Since then I have been eating on my own, but it is on and off with how good I do. My dehydration level gets better every day, and I take my pill twice a day with much grief for my mother. Plus I have pink eye now too. But its okay, I am pretty sure I have put on a couple of ounces. My doctor says I am still in very serious condition and it will be about a month before I start showing any significant improvement...but the most important thing is that I am here.
All the beautiful rosettes and stars and p-mails to me and my siblings, even to my mom were/are caring, supportive, encouraging, sympathetic, empathetic, sweet and loving. I felt it all, the purrs were so beautifully powerful.
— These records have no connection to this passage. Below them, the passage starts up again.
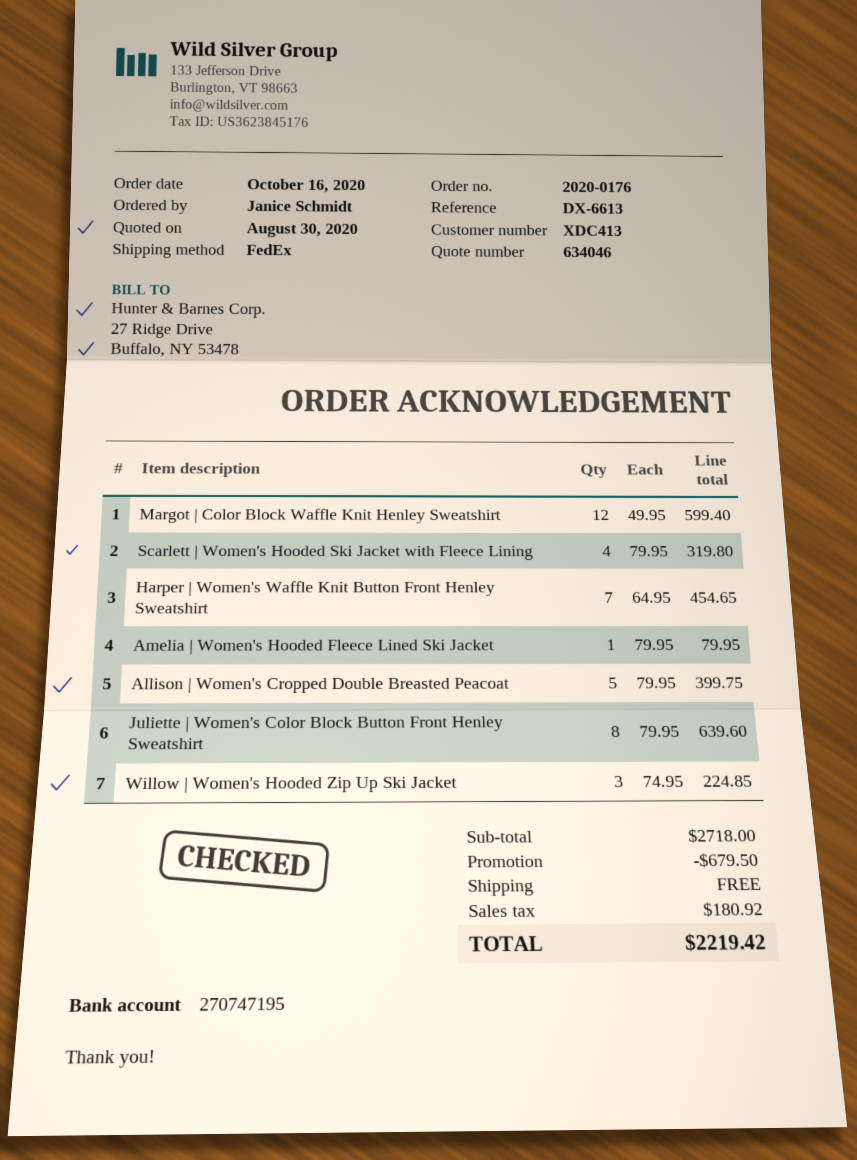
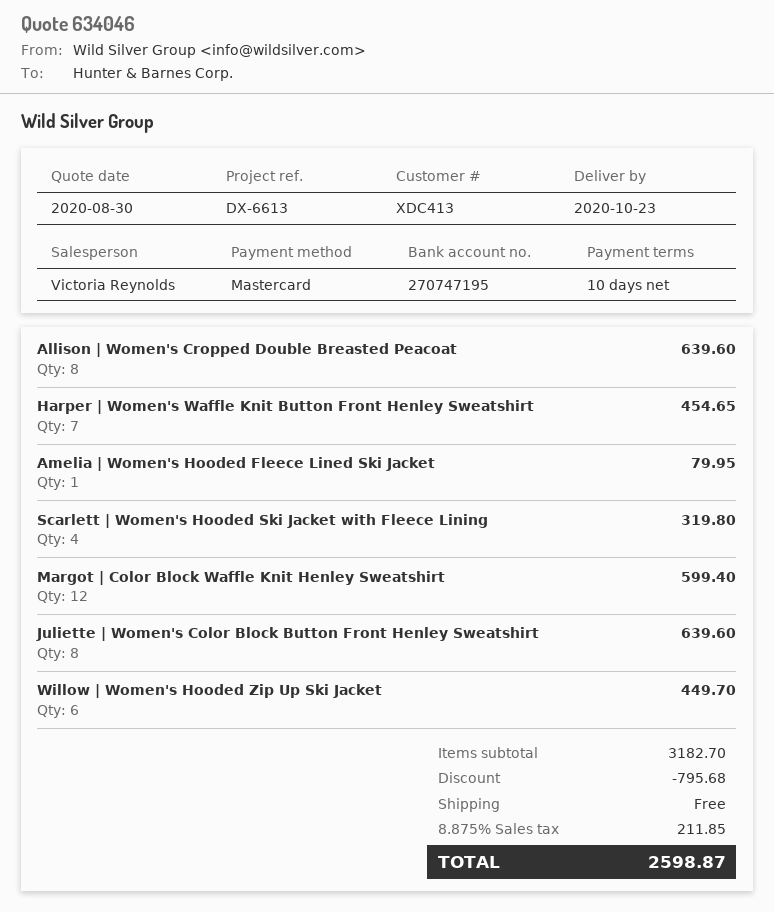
Allison | Women's Cropped Double Breasted Peacoat: 5 for 399.75 -> 8 for 639.60
Willow | Women's Hooded Zip Up Ski Jacket: 3 for 224.85 -> 6 for 449.70
subtotal: 2718.00 -> 3182.70
discount: 679.50 -> 795.68
tax: 180.92 -> 211.85
total: 2219.42 -> 2598.87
I know along with my mom's love and dedication to me, it was all the Catabulous Kitties and some pretty Awesome Doggies too, plus all of their Phenomenal Families that purred, barked and prayed so hard for me that I am still here.
I need to apologize for my siblings as well as myself for being so awful in writing back to all of the wonderful p-mails we received and especially for me with all the pretty stars and rosettes. It may be a little in the future when I am a little stronger, but we will all do our best to make sure we thank you.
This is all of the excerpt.